Dermatitis Causes and Treatment
Dermatitis means inflammation of the skin, so for a doctor to say that a patient has dermatitis is a rather meaningless statement, because almost any rash is dermatitis. What is important is the type of dermatitis that is present, so after stating that a rash is dermatitis, the doctor must determine the cause of that dermatitis before any reasonable treatment program can be instituted. This is often very difficult, for although the skin is the most visible of our organs, its diseases are very diverse and often difficult to diagnose accurately. For this reason, the specialty of dermatology has developed and grown rapidly over the past decade, to the point that there is now a significant shortage of dermatologists in Australia.

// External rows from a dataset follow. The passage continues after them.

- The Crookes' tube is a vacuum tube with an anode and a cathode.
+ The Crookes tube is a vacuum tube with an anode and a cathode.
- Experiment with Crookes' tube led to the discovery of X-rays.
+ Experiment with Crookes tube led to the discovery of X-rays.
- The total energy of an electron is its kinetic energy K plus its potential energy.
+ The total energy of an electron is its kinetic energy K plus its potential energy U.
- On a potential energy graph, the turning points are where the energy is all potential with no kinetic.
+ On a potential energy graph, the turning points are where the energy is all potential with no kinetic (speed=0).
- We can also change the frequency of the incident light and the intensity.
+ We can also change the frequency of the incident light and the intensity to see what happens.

In some mild, early stages of a disease, a general practitioner may try simple anti-inflammatory creams to settle down an undiagnosed dermatitis, but if the problem persists or recurs, further investigation is essential.

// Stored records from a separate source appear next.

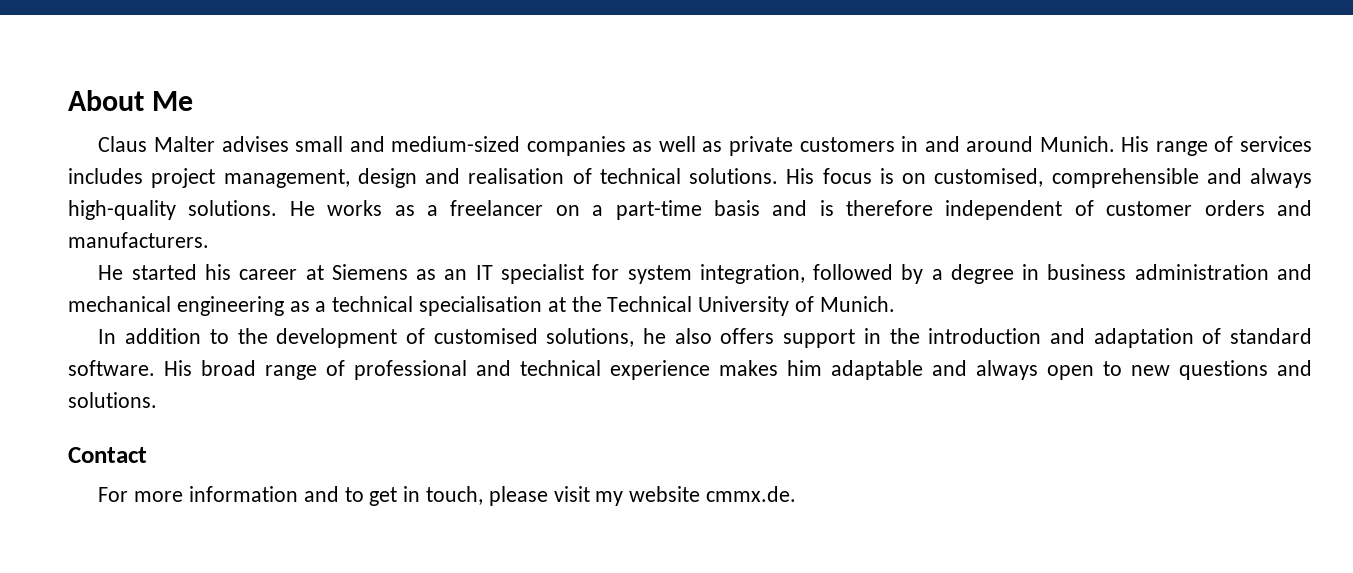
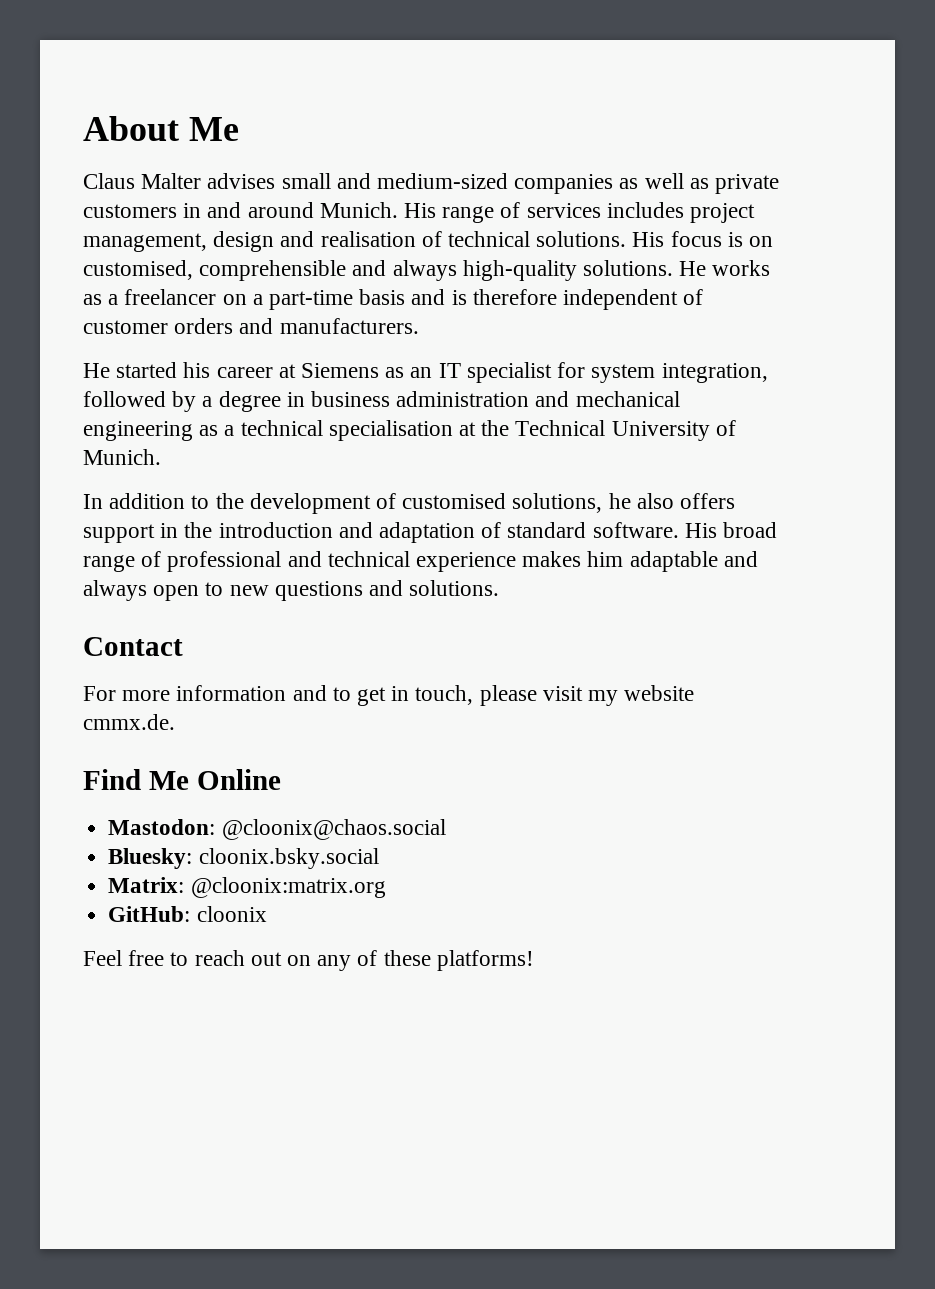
+ Find Me Online
+ Mastodon: @cloonix@chaos.social
+ Bluesky: cloonix.bsky.social
+ Matrix: @cloonix:matrix.org
+ GitHub: cloonix
+ Feel free to reach out on any of these platforms!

Contact dermatitis is one of the most common forms of dermatitis. The skin is red, itchy, swollen, burning and may be blistered in an area that has come into contact with a substance to which the patient has reacted. After a few days, the area may become crusted, weeping and infected with bacteria. Contact dermatitis is most common on exposed parts of the body, but may occur on other areas if, for example, underclothes are washed in a detergent to which the patient reacts. Soaps, detergents, chemicals, solvents, cosmetics, perfume, jewelery, metals, rubber and plants are the most common substances causing contact dermatitis. Sometimes the creams used by doctors to treat other rashes can cause this type of dermatitis. Substances that a person has used or touched regularly for many years without any adverse effect may suddenly sensitize them, and cause a reaction. This is particularly common in the workplace (e.g. solvents, dyes, rubber, inks) and with cosmetics.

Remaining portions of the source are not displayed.